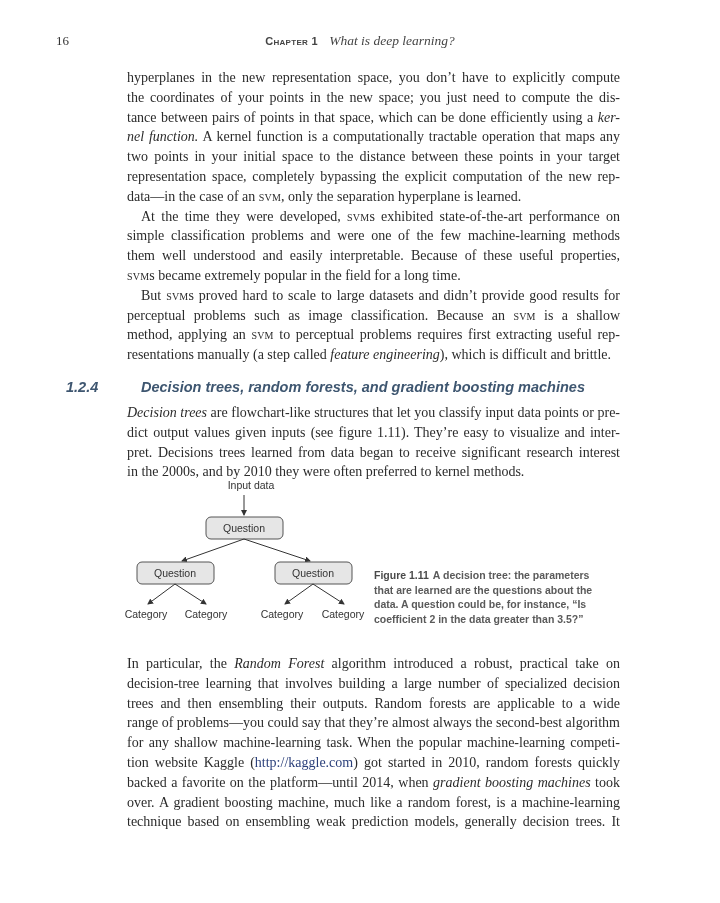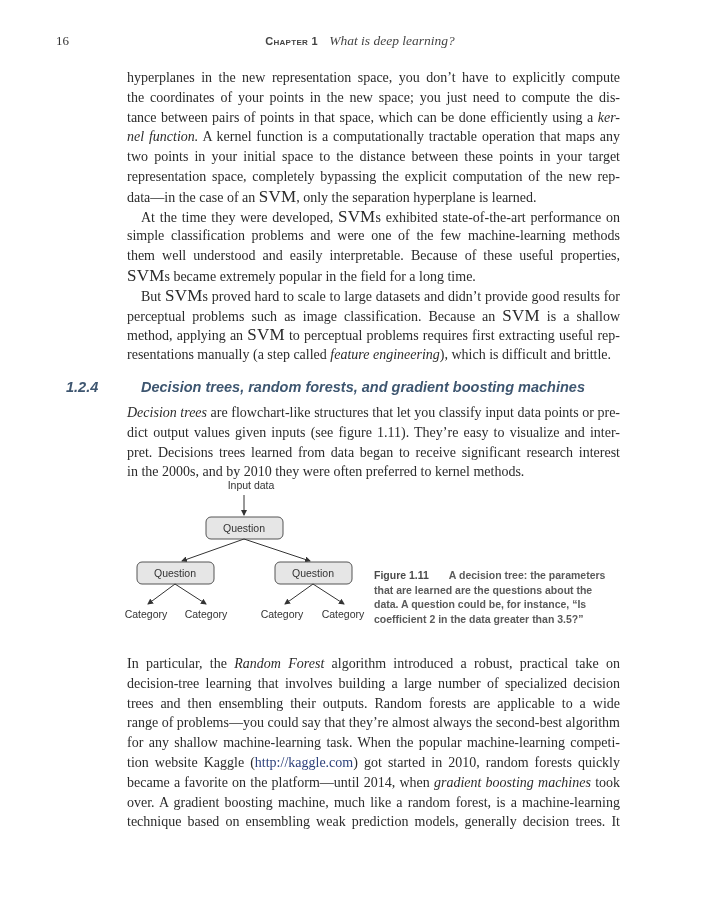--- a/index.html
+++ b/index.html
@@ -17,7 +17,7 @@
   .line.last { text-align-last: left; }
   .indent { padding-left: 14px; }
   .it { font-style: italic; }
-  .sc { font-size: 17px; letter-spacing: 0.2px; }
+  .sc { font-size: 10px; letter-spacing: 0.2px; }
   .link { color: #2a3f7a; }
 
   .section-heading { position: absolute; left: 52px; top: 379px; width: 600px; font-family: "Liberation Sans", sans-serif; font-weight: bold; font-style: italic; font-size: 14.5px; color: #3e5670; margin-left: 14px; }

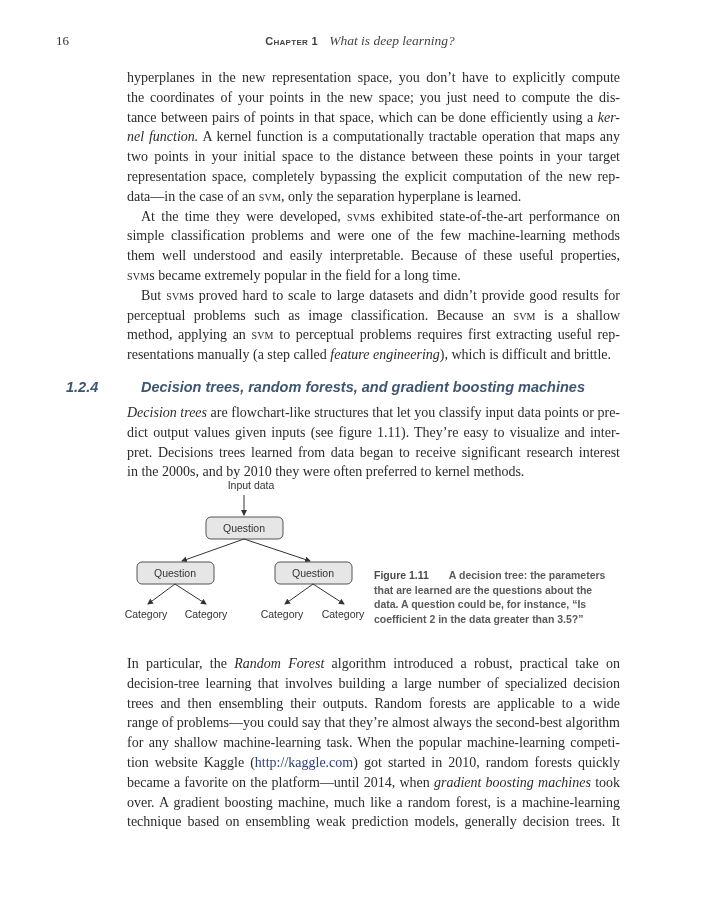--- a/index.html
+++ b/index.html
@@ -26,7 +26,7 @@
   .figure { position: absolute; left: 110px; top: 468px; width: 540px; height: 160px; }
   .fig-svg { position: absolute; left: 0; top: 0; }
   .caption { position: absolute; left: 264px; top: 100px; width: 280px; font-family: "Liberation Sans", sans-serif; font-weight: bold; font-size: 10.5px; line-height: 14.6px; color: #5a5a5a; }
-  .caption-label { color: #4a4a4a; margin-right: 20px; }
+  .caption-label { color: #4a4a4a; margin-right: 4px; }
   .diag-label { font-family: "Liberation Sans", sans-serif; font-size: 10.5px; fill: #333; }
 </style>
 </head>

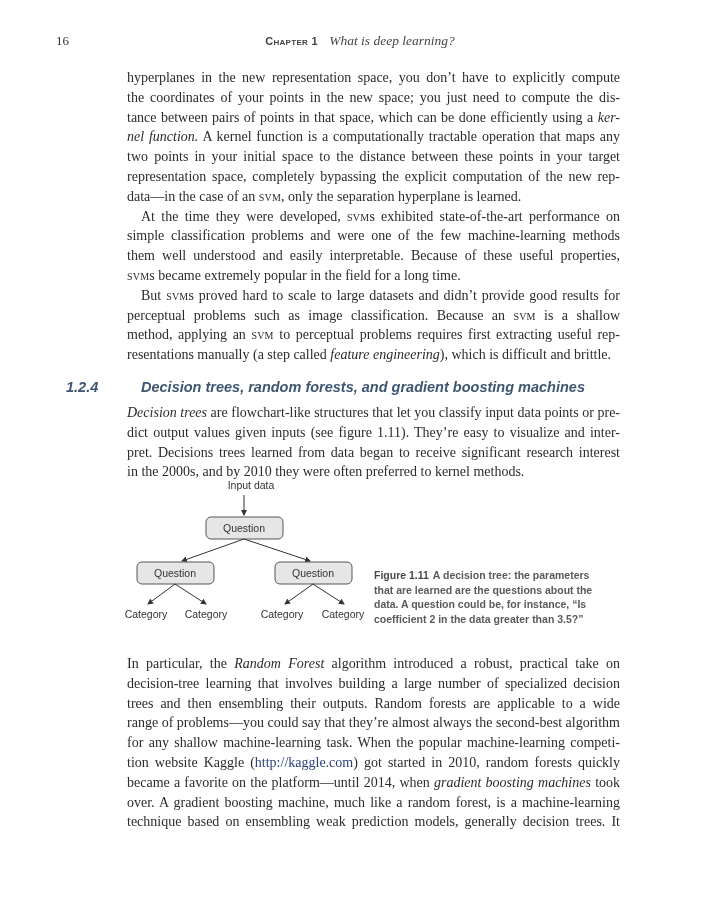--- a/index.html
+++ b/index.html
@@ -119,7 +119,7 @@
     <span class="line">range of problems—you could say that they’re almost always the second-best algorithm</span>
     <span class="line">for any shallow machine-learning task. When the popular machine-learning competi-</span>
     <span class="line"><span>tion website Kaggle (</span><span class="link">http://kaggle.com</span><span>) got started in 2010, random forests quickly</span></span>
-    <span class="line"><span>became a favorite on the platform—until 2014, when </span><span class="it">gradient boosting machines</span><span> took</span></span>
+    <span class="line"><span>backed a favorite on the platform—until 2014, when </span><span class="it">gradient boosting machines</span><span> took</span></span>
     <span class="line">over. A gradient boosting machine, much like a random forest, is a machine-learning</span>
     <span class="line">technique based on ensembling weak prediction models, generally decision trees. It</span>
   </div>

_WHAT IS REQUIRED_
Give back exactly the lines running from the one that contains "10px; letter-spacing: 0.2px;" to the end of the records, including both of those lines and excluding every picture.

_RESPONSE BOX_
+  .sc { font-size: 10px; letter-spacing: 0.2px; }
   .link { color: #2a3f7a; }
 
   .section-heading { position: absolute; left: 52px; top: 379px; width: 600px; font-family: "Liberation Sans", sans-serif; font-weight: bold; font-style: italic; font-size: 14.5px; color: #3e5670; margin-left: 14px; }

--- a/index.html
+++ b/index.html
@@ -26,7 +26,7 @@
   .figure { position: absolute; left: 110px; top: 468px; width: 540px; height: 160px; }
   .fig-svg { position: absolute; left: 0; top: 0; }
   .caption { position: absolute; left: 264px; top: 100px; width: 280px; font-family: "Liberation Sans", sans-serif; font-weight: bold; font-size: 10.5px; line-height: 14.6px; color: #5a5a5a; }
-  .caption-label { color: #4a4a4a; margin-right: 20px; }
+  .caption-label { color: #4a4a4a; margin-right: 4px; }
   .diag-label { font-family: "Liberation Sans", sans-serif; font-size: 10.5px; fill: #333; }
 </style>
 </head>

--- a/index.html
+++ b/index.html
@@ -119,7 +119,7 @@
     <span class="line">range of problems—you could say that they’re almost always the second-best algorithm</span>
     <span class="line">for any shallow machine-learning task. When the popular machine-learning competi-</span>
     <span class="line"><span>tion website Kaggle (</span><span class="link">http://kaggle.com</span><span>) got started in 2010, random forests quickly</span></span>
-    <span class="line"><span>became a favorite on the platform—until 2014, when </span><span class="it">gradient boosting machines</span><span> took</span></span>
+    <span class="line"><span>backed a favorite on the platform—until 2014, when </span><span class="it">gradient boosting machines</span><span> took</span></span>
     <span class="line">over. A gradient boosting machine, much like a random forest, is a machine-learning</span>
     <span class="line">technique based on ensembling weak prediction models, generally decision trees. It</span>
   </div>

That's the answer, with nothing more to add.